_YOUR GOAL:_
Quote the listing in full, exactly as given, minus any pictures.

_DATA SHOWN:_
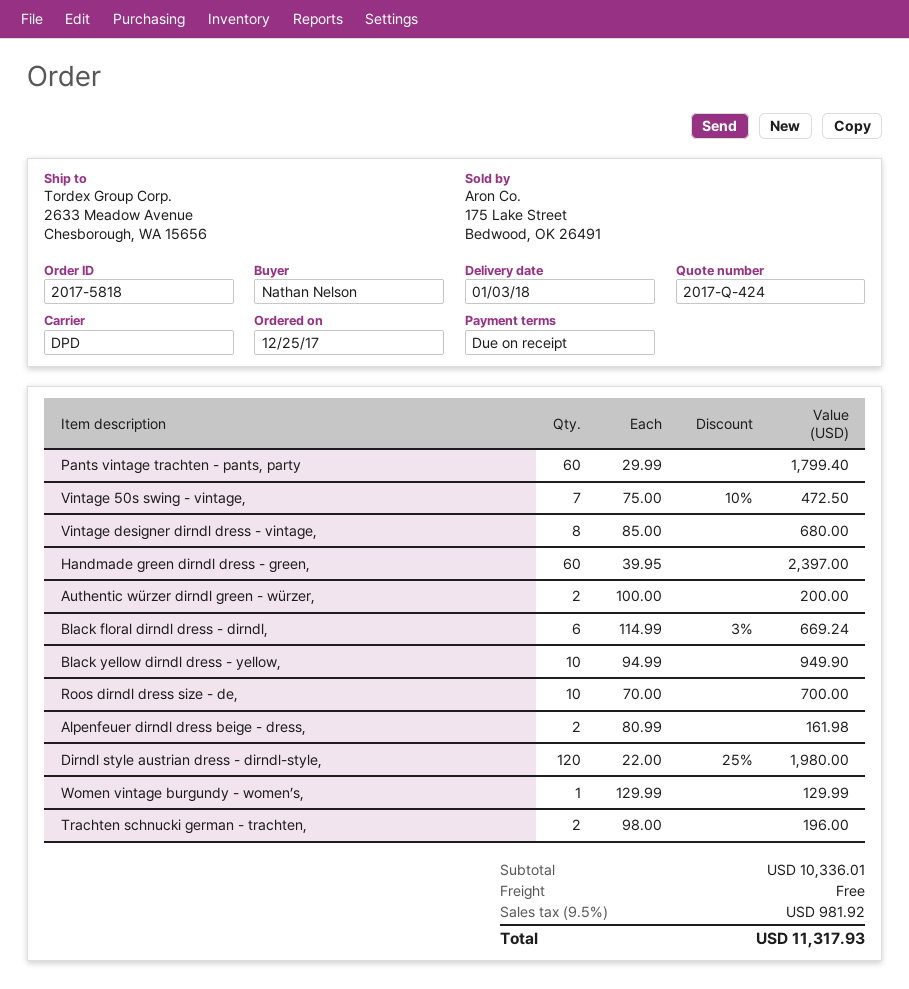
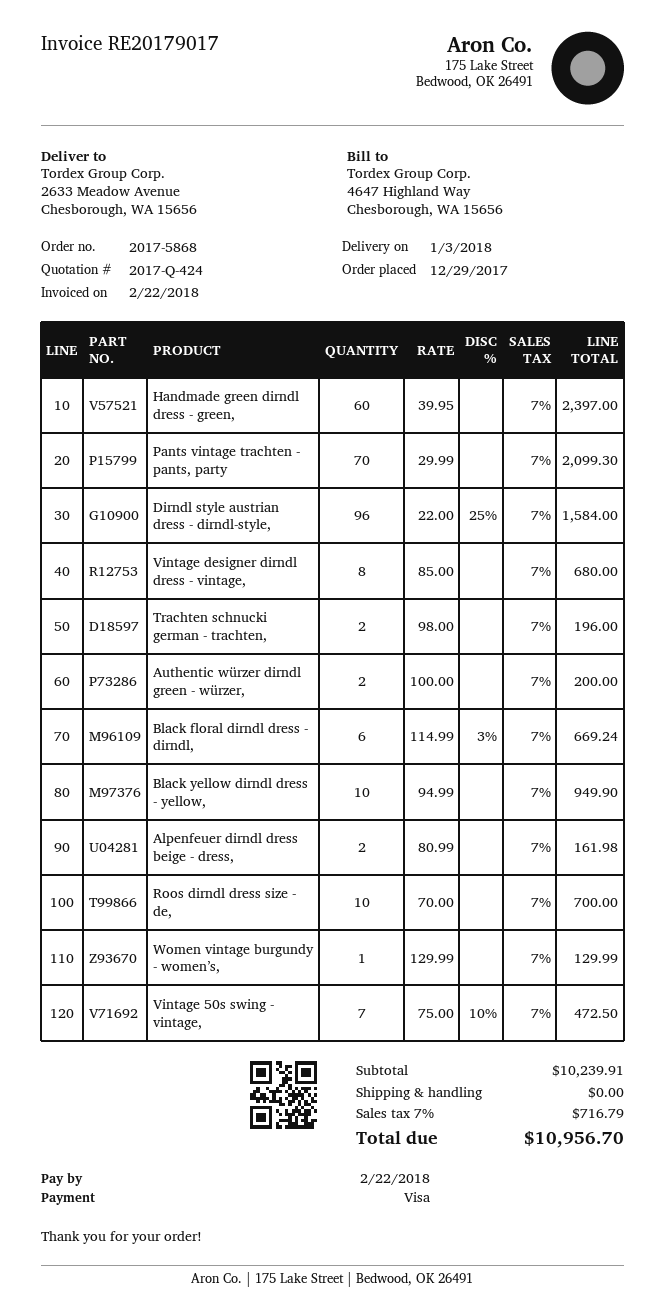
order number: 2017-5818 -> 2017-5868
order date: 2017-12-25 -> 2017-12-29
Pants vintage trachten - pants, party: 60 x 29.99 = 1799.40 -> 70 x 29.99 = 2099.30
Dirndl style austrian dress - dirndl-style,: 120 x 22.00 - 25% = 1980.00 -> 96 x 22.00 - 25% = 1584.00
subtotal: 10336.01 -> 10239.91
tax: 9.5% = 981.92 -> 7% = 716.79
total: 11317.93 -> 10956.70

_SOLUTION FOR THIS EXERCISE:_
order number: 2017-5818 -> 2017-5868
order date: 2017-12-25 -> 2017-12-29
Pants vintage trachten - pants, party: 60 x 29.99 = 1799.40 -> 70 x 29.99 = 2099.30
Dirndl style austrian dress - dirndl-style,: 120 x 22.00 - 25% = 1980.00 -> 96 x 22.00 - 25% = 1584.00
subtotal: 10336.01 -> 10239.91
tax: 9.5% = 981.92 -> 7% = 716.79
total: 11317.93 -> 10956.70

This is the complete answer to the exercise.